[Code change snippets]
※ ※ ※

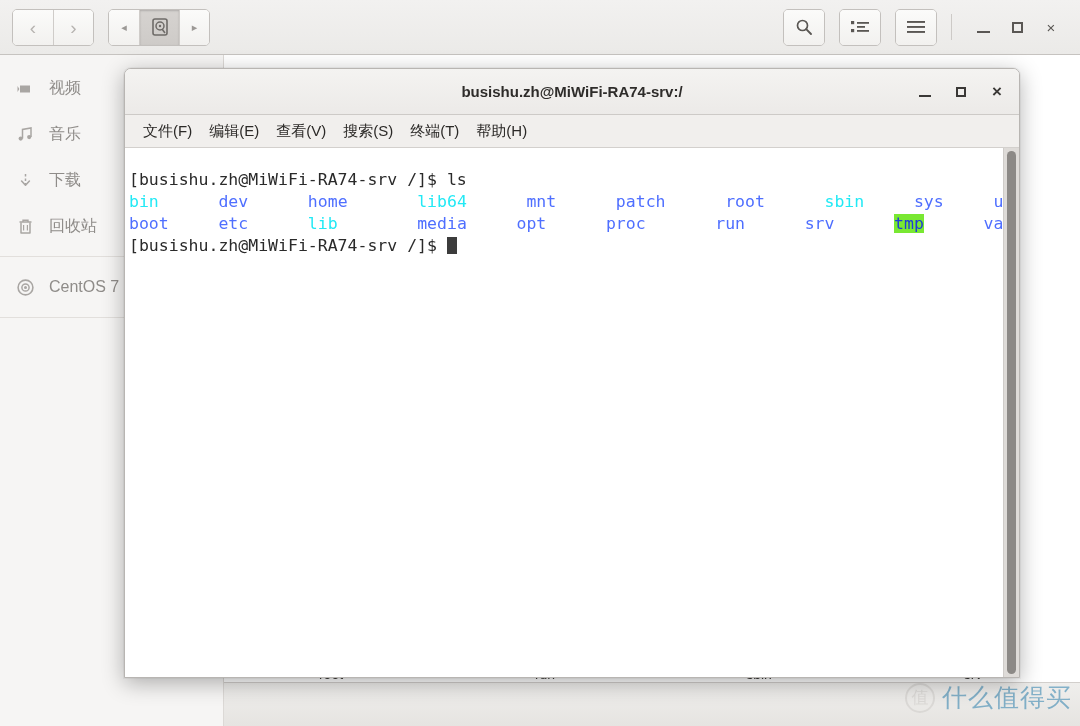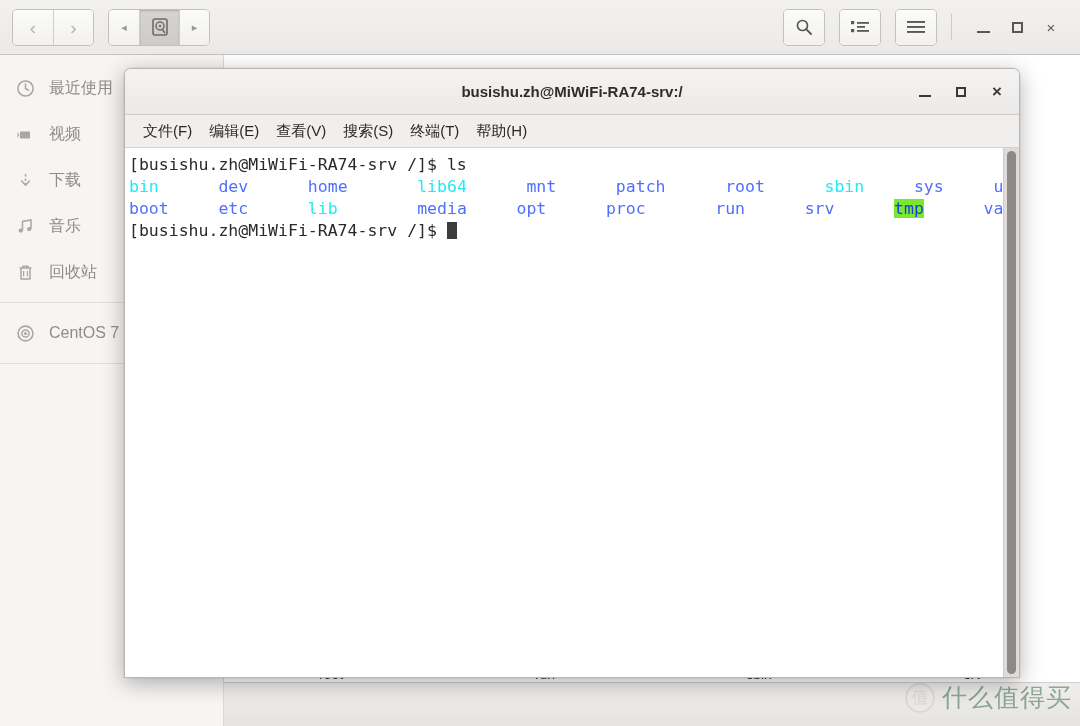--- a/index.html
+++ b/index.html
@@ -112,21 +112,21 @@
     opacity: .45;
   }
   .wm-logo {
     width: 30px; height: 30px; border-radius: 50%;
     border: 2px solid #c9c6c3;
     display: flex; align-items: center; justify-content: center;
     font-size: 17px; color: #c9c6c3;
     font-family: "DejaVu Sans", sans-serif;
   }
   .wm-text {
-    font-size: 25px; color: #14532d; letter-spacing: 1px;
+    font-size: 25px; color: #0369a1; letter-spacing: 1px;
     font-family: "DejaVu Sans", sans-serif;
   }
 
   
   .term {
     position: absolute;
     left: 124px; top: 68px;
     width: 896px; height: 610px;
     background: #ffffff;
     border: 1px solid #b8b5b2;
@@ -171,21 +171,21 @@
   }
 
   .term-body {
     flex: 1; position: relative;
     background: #ffffff;
     display: flex;
     min-height: 0;
   }
   .term-screen {
     flex: 1;
-    padding: 6px 0 0 4px;
+    padding: 21px 0 0 4px;
     font-family: "DejaVu Sans Mono", "Liberation Mono", monospace;
     font-size: 16.5px;
     line-height: 22px;
     color: #2a2a2a;
     white-space: pre;
     overflow: hidden;
   }
   .tline { white-space: pre; }
   .tok { white-space: pre; }
   .cursor {
@@ -285,63 +285,53 @@
         <div class="wbtn">
           <span>×</span>
         </div>
       </div>
     </div>
 
     <div class="fm-body">
 
       <div class="sidebar">
 
-        <div class="side-item">
-          <span class="side-ico">
-            <svg width="19" height="19" viewBox="0 0 19 19">
-              <circle cx="9.5" cy="9.5" r="7.6" fill="none" stroke="#a9a6a3" stroke-width="1.5"></circle>
-              <line x1="9.5" y1="5" x2="9.5" y2="9.5" stroke="#a9a6a3" stroke-width="1.5" stroke-linecap="round"></line>
-              <line x1="9.5" y1="9.5" x2="12.6" y2="11.3" stroke="#a9a6a3" stroke-width="1.5" stroke-linecap="round"></line>
-            </svg>
-          </span>
-          <span class="side-label">最近使用</span>
-        </div>
 
 
         <div class="side-item">
           <span class="side-ico">
             <svg width="19" height="19" viewBox="0 0 19 19">
               <rect x="4" y="6.5" width="10" height="7" fill="#a9a6a3"></rect>
               <path d="M1.5 7 L3.4 10 L1.5 13 Z" fill="#a9a6a3"></path>
             </svg>
           </span>
           <span class="side-label">视频</span>
         </div>
 
 
-
-        <div class="side-item">
-          <span class="side-ico">
-            <svg width="19" height="19" viewBox="0 0 19 19">
-              <line x1="9.5" y1="3" x2="9.5" y2="13" stroke="#a9a6a3" stroke-width="1.5" stroke-dasharray="2.5 2"></line>
-              <path d="M5.6 10 L9.5 14.2 L13.4 10" fill="none" stroke="#a9a6a3" stroke-width="1.6" stroke-linejoin="round" stroke-linecap="round"></path>
-            </svg>
-          </span>
-          <span class="side-label">下载</span>
-        </div>
 
         <div class="side-item">
           <span class="side-ico">
             <svg width="19" height="19" viewBox="0 0 19 19">
               <path d="M6.5 13.5 V4.5 L15 3 V12" fill="none" stroke="#a9a6a3" stroke-width="1.5"></path>
               <circle cx="4.7" cy="13.6" r="2.1" fill="#a9a6a3"></circle>
               <circle cx="13.2" cy="12.1" r="2.1" fill="#a9a6a3"></circle>
             </svg>
           </span>
           <span class="side-label">音乐</span>
+        </div>
+
+        <div class="side-item">
+          <span class="side-ico">
+            <svg width="19" height="19" viewBox="0 0 19 19">
+              <line x1="9.5" y1="3" x2="9.5" y2="13" stroke="#a9a6a3" stroke-width="1.5" stroke-dasharray="2.5 2"></line>
+              <path d="M5.6 10 L9.5 14.2 L13.4 10" fill="none" stroke="#a9a6a3" stroke-width="1.6" stroke-linejoin="round" stroke-linecap="round"></path>
+            </svg>
+          </span>
+          <span class="side-label">下载</span>
         </div>
 
         <div class="side-item">
           <span class="side-ico">
             <svg width="19" height="19" viewBox="0 0 19 19">
               <path d="M3.5 5 H15.5" stroke="#a9a6a3" stroke-width="1.5"></path>
               <path d="M7 5 V3.2 H12 V5" fill="none" stroke="#a9a6a3" stroke-width="1.4"></path>
               <path d="M5 5.5 V16 H14 V5.5" fill="none" stroke="#a9a6a3" stroke-width="1.5" stroke-linejoin="round"></path>
               <line x1="7.6" y1="8" x2="7.6" y2="13.5" stroke="#a9a6a3" stroke-width="1.2"></line>
               <line x1="11.4" y1="8" x2="11.4" y2="13.5" stroke="#a9a6a3" stroke-width="1.2"></line>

※ ※ ※

▶ [Task to carry out] Which lines above include the string "solid"? Show them.

▶ [Exercise response]
     border: 2px solid #c9c6c3;
     border: 1px solid #b8b5b2;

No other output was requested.